Just days after the developer of Claude secretly submitted an IPO filing in the U.S., Amodei said on stage at a San Francisco summit:
"A confidential filing gives us the right to choose the timing of our listing after review by the U.S. Securities and Exchange Commission (SEC). Unfortunately, about anything related to the IPO, that's all I can disclose at this point."
Amodei said Anthropic hopes to plan for the best outcomes, but will not purchase more compute resources than it can efficiently utilize. She said: "We would prefer to see demand for our products be just a little higher than what we can currently serve."
On the same day, Anthropic called on major leading AI labs to consider slowing down their R&D, noting that the speed of AI system evolution is extremely fast and could soon achieve self-improvement without human intervention—a capability that could pose significant societal risks.

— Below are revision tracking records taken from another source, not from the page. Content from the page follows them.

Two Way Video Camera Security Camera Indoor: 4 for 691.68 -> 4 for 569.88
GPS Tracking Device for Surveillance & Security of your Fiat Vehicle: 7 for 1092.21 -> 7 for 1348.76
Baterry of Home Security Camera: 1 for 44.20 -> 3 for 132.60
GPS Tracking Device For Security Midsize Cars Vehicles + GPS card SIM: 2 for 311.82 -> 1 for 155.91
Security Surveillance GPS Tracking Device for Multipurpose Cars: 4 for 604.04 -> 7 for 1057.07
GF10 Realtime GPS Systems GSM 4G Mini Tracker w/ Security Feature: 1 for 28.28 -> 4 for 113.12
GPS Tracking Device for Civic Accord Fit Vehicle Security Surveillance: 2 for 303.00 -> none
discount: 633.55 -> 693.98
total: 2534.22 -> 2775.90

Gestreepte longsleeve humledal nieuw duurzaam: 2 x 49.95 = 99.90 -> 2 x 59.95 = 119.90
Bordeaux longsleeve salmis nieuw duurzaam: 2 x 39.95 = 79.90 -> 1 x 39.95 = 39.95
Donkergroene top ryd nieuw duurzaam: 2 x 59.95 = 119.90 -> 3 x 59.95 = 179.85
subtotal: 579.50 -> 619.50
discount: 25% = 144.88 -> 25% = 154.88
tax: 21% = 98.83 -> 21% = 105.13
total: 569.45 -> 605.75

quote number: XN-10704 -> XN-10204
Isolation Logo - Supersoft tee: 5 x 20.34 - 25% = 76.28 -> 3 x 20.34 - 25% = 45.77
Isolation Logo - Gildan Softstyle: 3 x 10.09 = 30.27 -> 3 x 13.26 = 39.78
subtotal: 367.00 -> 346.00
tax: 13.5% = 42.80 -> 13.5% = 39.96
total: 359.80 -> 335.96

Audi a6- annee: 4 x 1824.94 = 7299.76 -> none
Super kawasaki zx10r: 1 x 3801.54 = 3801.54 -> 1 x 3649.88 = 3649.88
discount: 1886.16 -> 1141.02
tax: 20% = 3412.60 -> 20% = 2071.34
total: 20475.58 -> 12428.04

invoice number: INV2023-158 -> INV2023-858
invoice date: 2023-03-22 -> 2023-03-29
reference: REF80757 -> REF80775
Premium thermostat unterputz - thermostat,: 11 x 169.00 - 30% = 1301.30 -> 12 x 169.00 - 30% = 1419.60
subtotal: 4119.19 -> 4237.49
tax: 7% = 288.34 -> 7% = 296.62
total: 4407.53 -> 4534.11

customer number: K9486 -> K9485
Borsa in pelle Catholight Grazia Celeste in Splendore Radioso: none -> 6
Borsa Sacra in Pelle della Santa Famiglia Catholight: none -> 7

In a blog post, Anthropic disclosed internal data, thoroughly documenting how its most advanced models are improving at an incredible rate. The post pointed out that AI model progress appears to be moving toward "recursive self-improvement," meaning AI systems could autonomously optimize themselves without human input.
The article said: "We believe it would benefit the world if the development of frontier AI could be slowed or temporarily paused, allowing social structures and related research to keep up with technological progress."
The post proposed reaching a global agreement to clarify how the speed of AI development could be slowed down, and to establish a mechanism for verifying whether competitors are abiding by this agreement.